1State Key Laboratory of Information Engineering in Surveying, Mapping and Remote Sensing (LIESMARS), Wuhan University
IEEE Transactions on Geoscience and Remote Sensing (Under Review)
*Corresponding Authors
introduction

Overview of the motivation behind SAMatcher. (a) An image pair exhibiting large scale variation in co-visible regions, where local appearance-based matching becomes unreliable. (b) Co-visible region segmentation in SAMatcher, which identifies jointly visible areas across views while suppressing non-overlapping content. (c) Illustration of pixel confusion caused by scale inconsistency and its mitigation by constraining matching to co-visible regions, resulting in more geometrically consistent correspondences.

overview

Overview of the proposed SAMatcher framework. Given an image pair, SAMatcher extracts high-level visual representations using a shared encoder. A cross-view symmetric fusion module aligns semantic information across views and highlights potentially co-visible content. Based on the fused features, a prompt-driven mask decoder predicts co-visible region masks, while a dedicated box decoder estimates corresponding bounding boxes. These region-level predictions provide semantic and geometric priors that guide correspondence estimation, improving robustness under occlusion, background clutter, and large viewpoint or scale variations.

Abstract

Reliable correspondence estimation is a long-standing problem in computer vision and a critical component of applications such as Structure from Motion, visual localization, and image registration. While recent learning-based approaches have substantially improved local feature descriptiveness, most methods still rely on implicit assumptions about shared visual content across views, leading to brittle behavior when spatial support, semantic context, or visibility patterns diverge between images.
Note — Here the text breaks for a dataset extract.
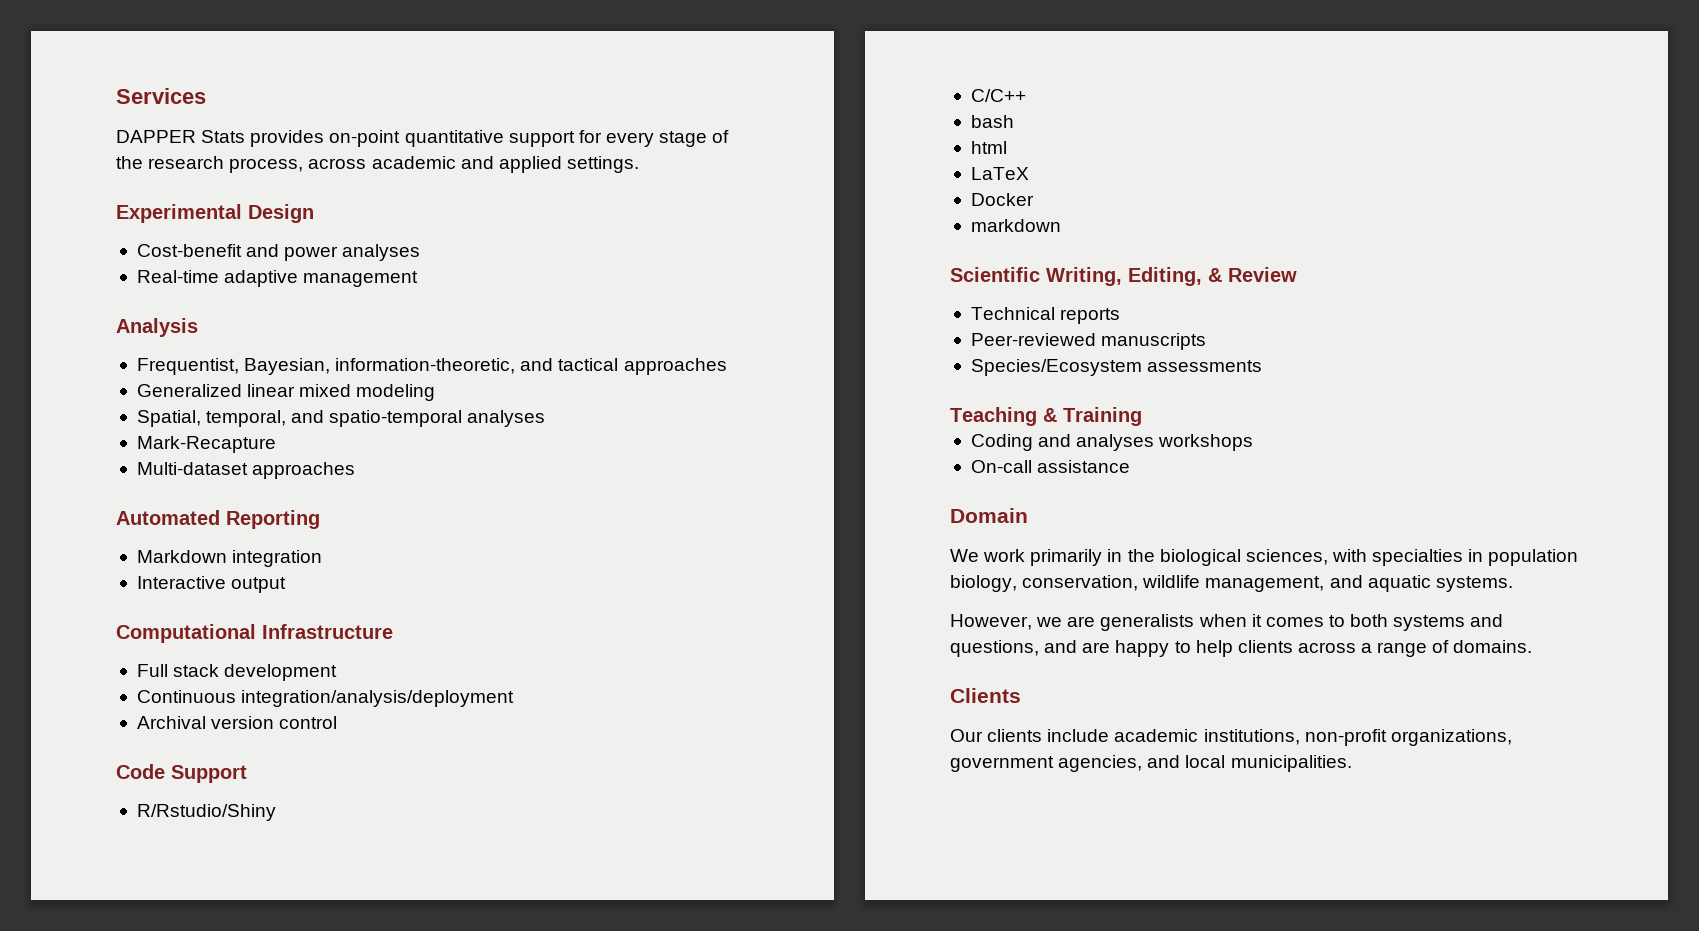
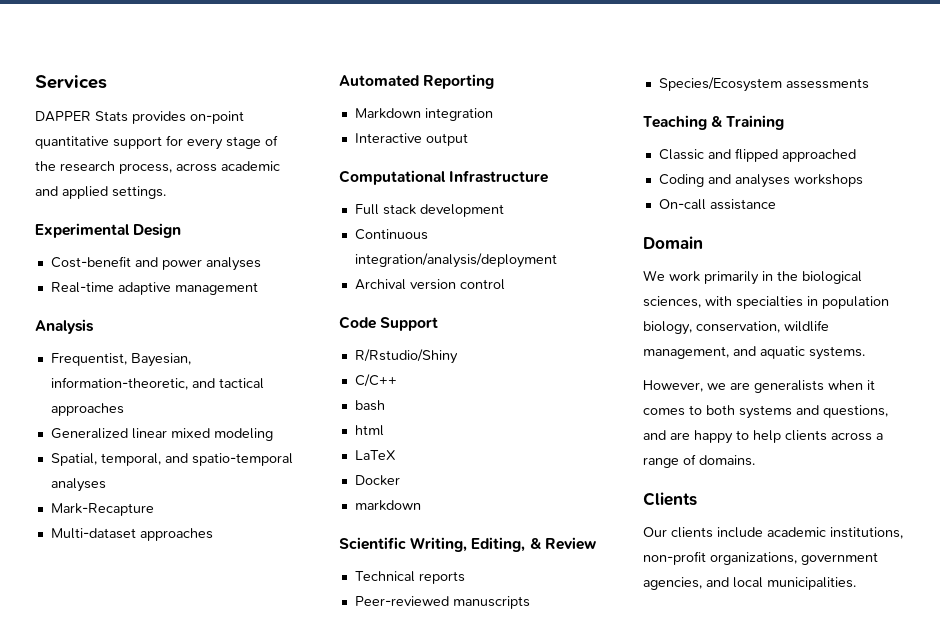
(1142, 416) none -> [658,148,856,162] // Classic and flipped approached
We propose SAMatcher, a novel feature matching framework that formulates correspondence estimation through explicit co-visibility modeling. Rather than directly establishing point-wise matching from local appearance, SAMatcher first predicts consistent region masks and bounding boxes within a shared cross-view semantic space, serve as structured priors to guide and regularize correspondence estimation. SAMatcher employs a symmetric cross-view interaction mechanism that treats paired images as interacting token sequences, enabling bidirectional semantic alignment and selective reinforcement of jointly supported regions. Based on this formulation, a reliability-aware supervision strategy jointly constrains region segmentation and geometric localization, enforcing cross-view consistency during training. Extensive experiments on challenging benchmarks demonstrate that SAMatcher significantly improves correspondence robustness under large-scale and viewpoint variations. Beyond quantitative gains, our results indicate that monocular visual foundation models can be systematically extended to multi-view correspondence estimation when co-visibility is explicitly modeled, offering new insights for fusion-based visual understanding.